Мистера де Лейси это предложение слегка озадачило, но все же он охотно кивнул. Когда они прибыли на Уимпол-стрит, Китти попросила кучера подождать, а сама стрелой умчалась в дом, чтобы взять лист писчей бумаги. Самым своим красивым почерком она быстро написала записку леди Рэдклифф, выбежала из дома и вручила ее мистеру де Лейси.
– Вы чрезвычайно добры, мисс Тэлбот, – сказал он, взирая на нее с восхищением.
Китти скромно его поблагодарила. Разумеется, руководила ею отнюдь не доброта, а рецепт был полностью выдуманным и совершенно безвредным. Ее опыт общения со здоровыми людьми, часто подверженными подобным хворям, подсказывал, что они высоко ценят сострадание и возможность обсудить с кем-то свои немощи. Она надеялась, что вследствие очевидного равнодушия к ее терзаниям со стороны как обоих детей, так и докторов леди Рэдклифф испытывала острую нужду в сочувственном внимании. Китти понимала, что это выстрел вслепую, но ничего другого придумать не смогла.

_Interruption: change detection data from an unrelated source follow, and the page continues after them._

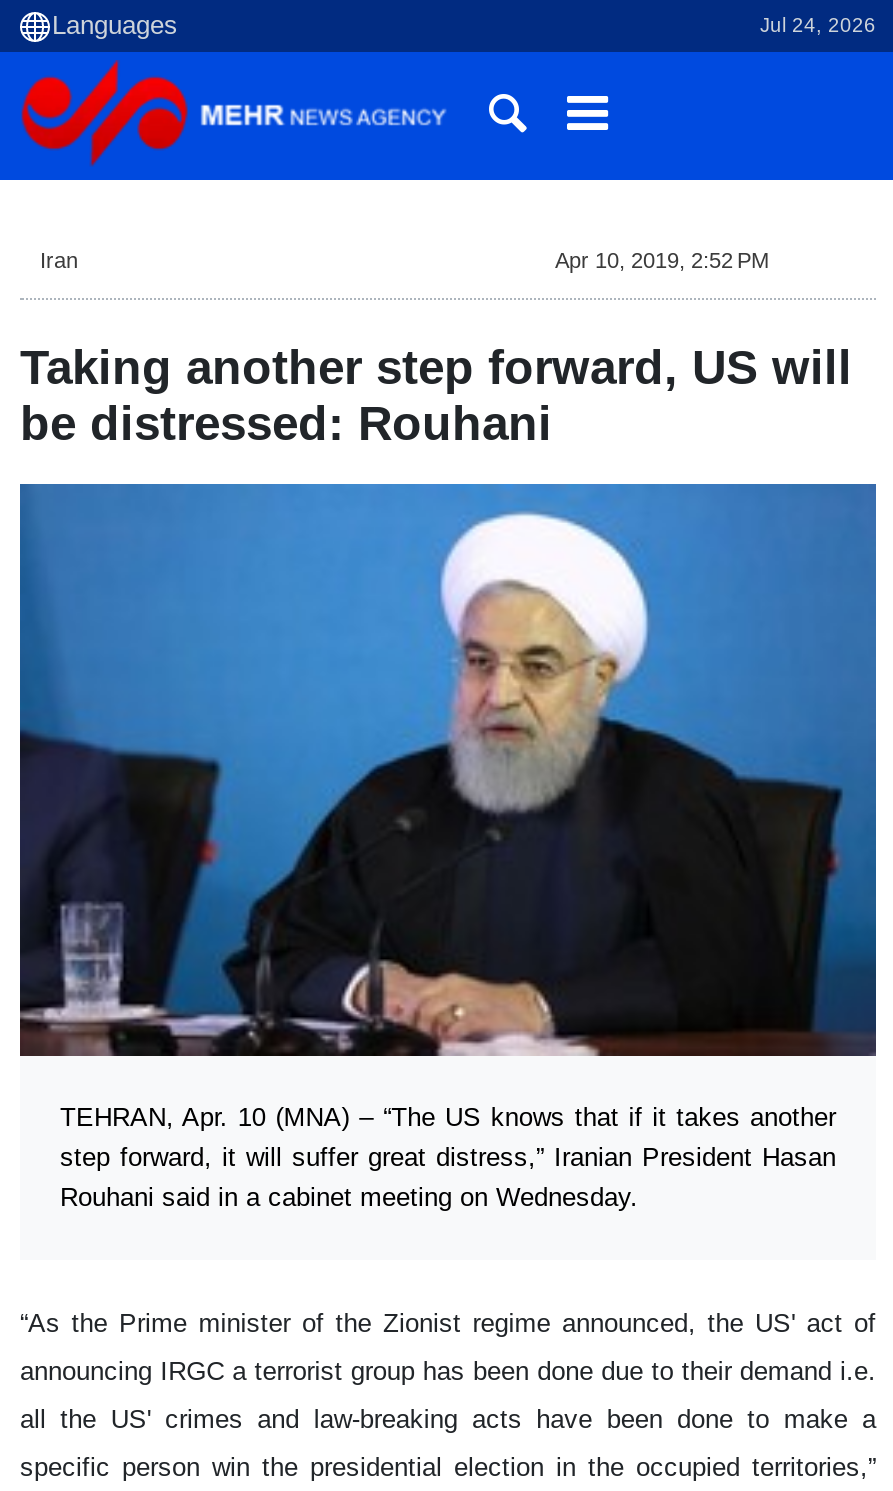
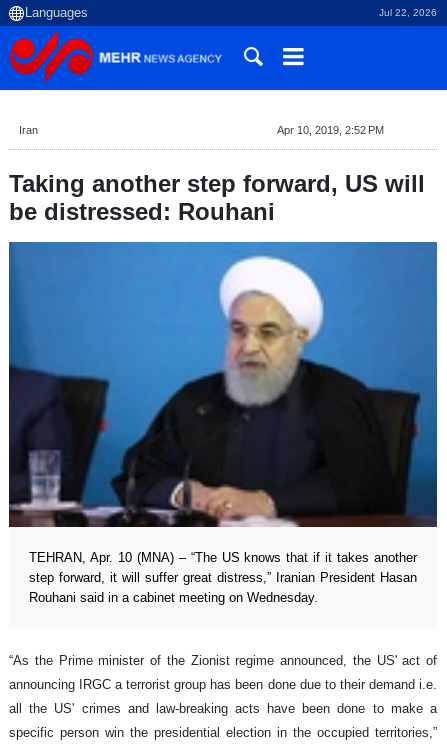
- Jul 24, 2026
+ Jul 22, 2026
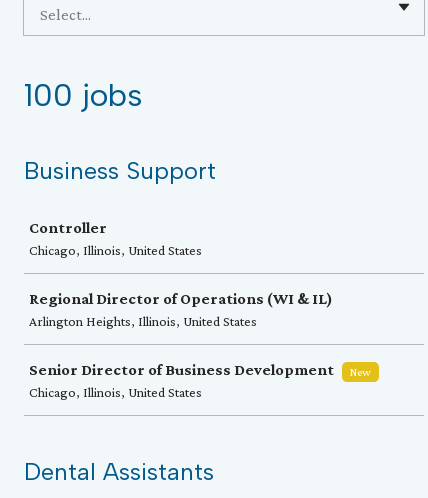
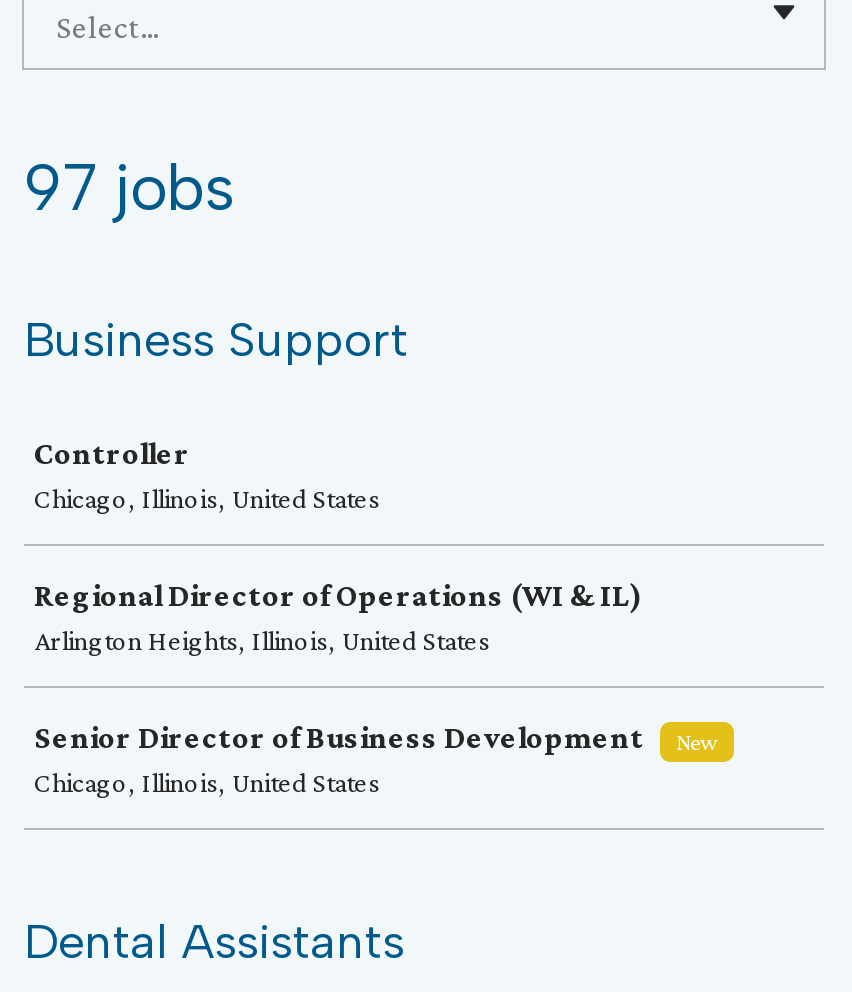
- 100 jobs
+ 97 jobs
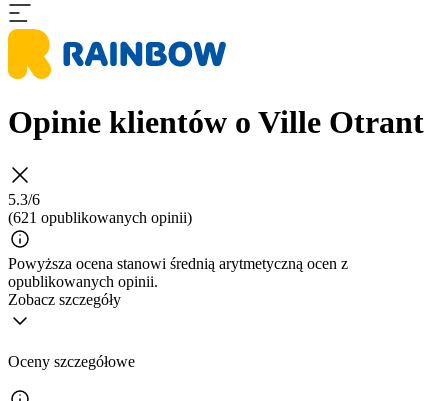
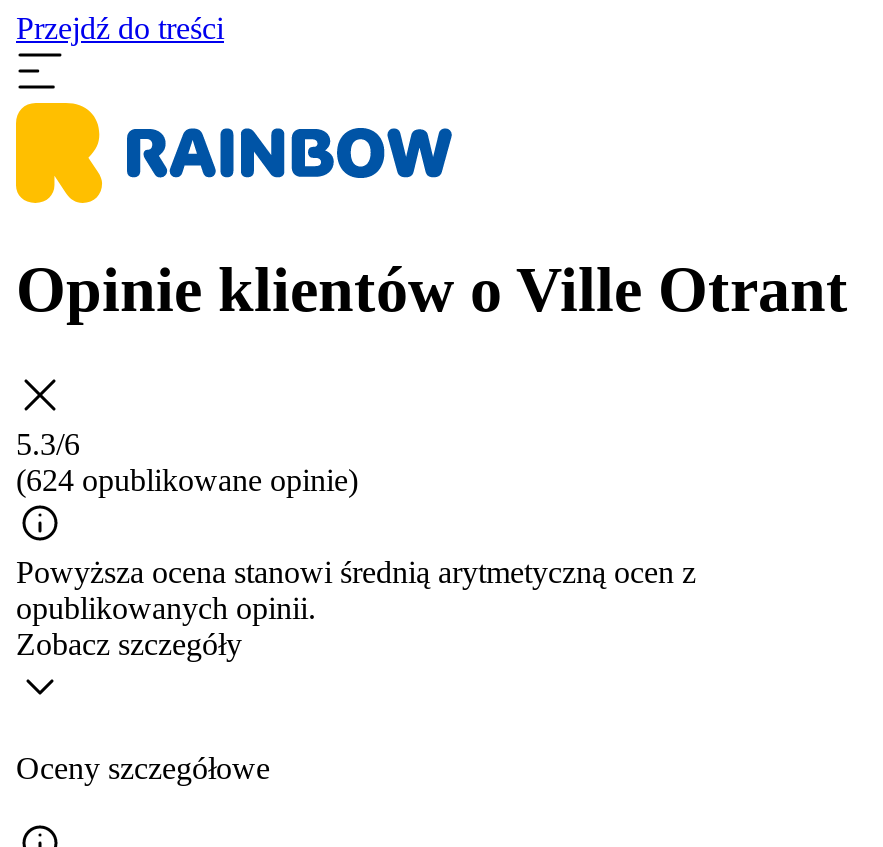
+ Przejdź do treści

- (621 opublikowanych opinii)
+ (624 opublikowane opinie)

На следующее утро в доме на Уимпол-стрит царило уныние. Все чувствовали себя усталыми: тетя Дороти после затянувшейся ночной игры в вист со старой подругой миссис Эбдон, Китти – от треволнений последних дней, Сесили… Право, сложно сказать, что обычно утомляет Сесили. Холодный ветер, пришедший с запада, унес весеннюю благодать. Обитательницы дома хмуро смотрели в окно. Плохая погода действовала на них удручающе, как на всех британцев. Впрочем, будь они в Биддингтоне, столь незначительное похолодание не удержало бы их в четырех стенах на весь день. Китти не сомневалась, что, невзирая на погоду, сестры шагали сейчас в город, – хотя и не знала достоверно, чем они заняты, поскольку еще не получила от них ответного письма. Они договорились писать не часто, ибо оплата почтовых услуг была расточительностью, которую они едва могли себе позволить. И все же Китти с тоской ждала весточки от них.
– Не поможешь Салли накрыть завтрак, моя дорогая? – попросила тетя Дороти.
Но прежде, чем Китти успела ответить, открылась дверь, и вошла служанка, неся письмо, а не обычный поднос с завтраком.
– Это вам, мисс, – сказала она, протягивая письмо Китти. – Мальчик, который его принес, сказал, что оно от вдовствующей леди Рэдклифф.
Недоверие в ее голосе ясно давало понять, что она считает это ложью.
Китти сломала печать. Короткое послание было выведено изящным почерком на плотной бумаге кремового цвета.
Китти улыбнулась.
7
Седьмой граф Рэдклифф мирно сидел в комнате для завтрака в своем загородном доме, наслаждался утренней трапезой и просматривал почту. До лондонского сезона оставалось две недели, и Рэдклифф был не единственным, кто проводил это время вдали от суетного города, – большинство представителей высшего света спешили воспользоваться той же возможностью. Однако он не был женат и последние два года старательно избегал столицы. После смерти отца, унаследовав графский титул, лорд Рэдклифф предпочел родовое гнездо в Девоншире Лондону с его алчными толпами. Тем не менее в свежайшей белой рубашке, безупречно повязанном шейном платке и сверкающих черных ботфортах он с головы до пят выглядел искушенным лондонским джентльменом. Единственной уступкой месту пребывания был художественный беспорядок в его темных кудрях.
– Есть что-то требующее внимания, Джейми? – спросил капитан Гарри Хинсли, некогда служивший в седьмой кавалерийской бригаде.
Сейчас он удобно расположился на кушетке.
– Только деловая корреспонденция, Хинсли, – ответил Рэдклифф. – И письмо от матери.
Капитан издал короткий смешок:
– Третье за эту неделю. Она нездорова?
– Как обычно, – отсутствующе пробормотал Рэдклифф, пробегая глазами страницу.
Хинсли приподнялся на локтях, внимательно глядя на друга.
– Люмбаго? Оспа? – предположил он с улыбкой. – Или она по-прежнему воюет с бесстыдницей, которая околдовала Арчи?
– Последнее, причем упомянутая юная леди поднялась на следующую ступень – от бесстыдницы к гарпии.
– Джеймс! Пощади мою стыдливость. – Хинсли прижал руку к сердцу. – Что сделала эта бедная девушка, чтобы заслужить подобную хулу?